Figure 2.

ER and the mitochondria function together as sensors of nutrient excess and integrators of the response to metabolic stress. Reactive oxygen species (ROS) are free radicals that are generated as a by-product of cellular metabolism from FA and glucose in the mitochondria. FA enhance MAM; thus, excessive cytoplasmic calcium enters in mitochondria and ER, triggering changes in mitochondrial pH and ROS production. This alters mitochondrial membrane potential and opens pores, thus releasing cytochrome c. Several calcium-dependent proteins and kinases are then activated, triggering apoptosis. ROS perturb the redox status of ER lumen and thus inhibit protein folding. The ER-associated protein NADPH oxidase 4 (NOX4) is implicated in ROS generation during disulfide bond formation for proper protein folding. Excess ROS cause oxidative stress, which induces the 3 branches of the UPR. The result of the UPR activation is inflammation and, upon sustained and/or intense stress, apoptosis.

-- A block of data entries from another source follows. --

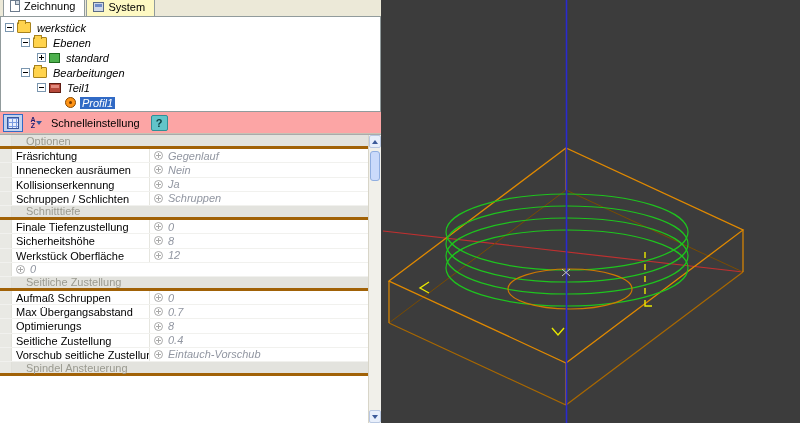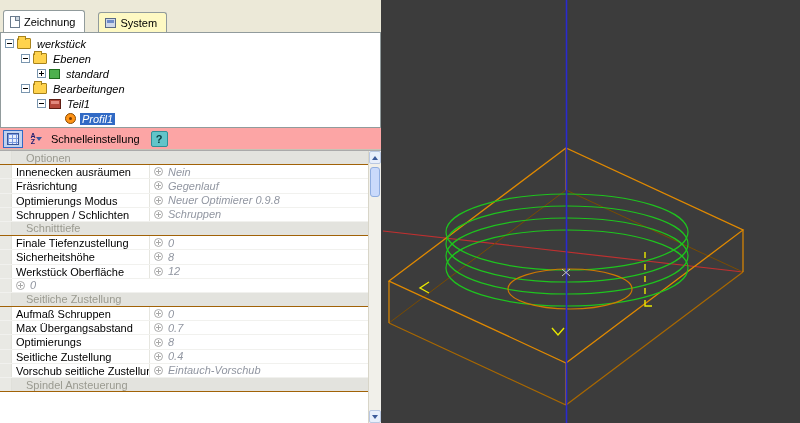"Zeichnung" .tabs { gap: 13px -> 1px; height: 32px -> 16px }
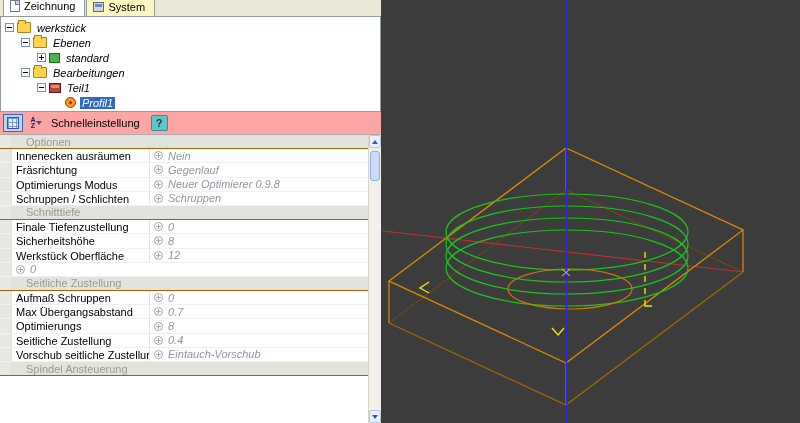"Optionen" .prow.sec { border-bottom: 1px solid #a16207 -> 3px solid #a16207 }
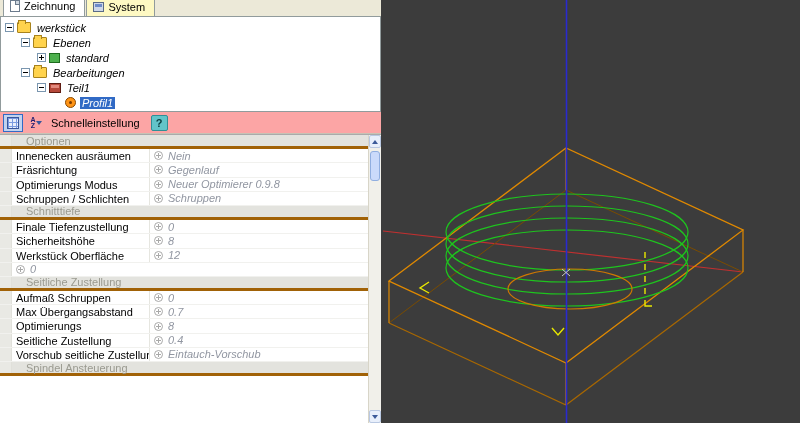"Innenecken ausräumen" div.prow { order: before "Fräsrichtung" -> after "Fräsrichtung" }
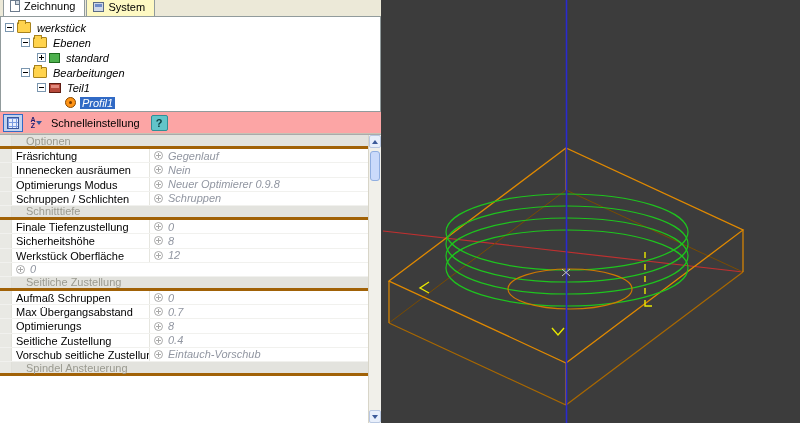"Kollisionserkennung" div.prow { html: none -> <div> <span></span> <span>Kollisionserkennung</span> <span> <span></span> <span>Ja</span> </span> </div> }
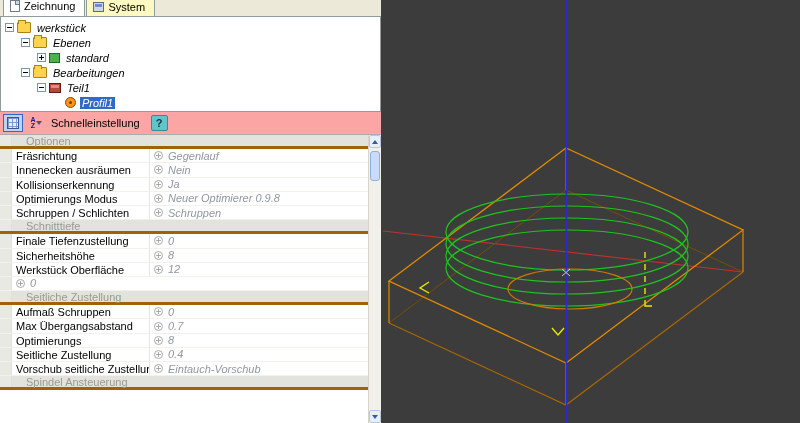"Optimierungs Modus" div.prow { html: <div> <span></span> <span>Optimierungs Modus</span> <span> <span></span> <span>Neuer Optimierer 0.9.8</span> </span> </div> -> none }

FA also disrupt SERCA activity and perturb ER calcium homeostasis. The mTORC1 complex is an important sensor of bioenergetic status and nutrient excess, and induces ER stress by unclear mechanisms. PERK-mediated activation of ATF4 induces NRF2, a transcription factor responsible for antioxidant cell response. Abbreviations: cyt c, cytochrome c (cyt c); Ox. stress, oxidative stress (Ox. Stress); MAM, mitochondria-associated membranes (MAM); mTORC1, mammalian target of rapamycin complex 1 (mTORC1); NOX4, NADPH oxidase 4 (NOX4); ROS, Reactive oxygen species (ROS); SERCA, sarco-endoplasmic reticulum Ca(2+)-ATPase (SERCA). Sharp arrows, activators; bar-ended arrows, inhibitors.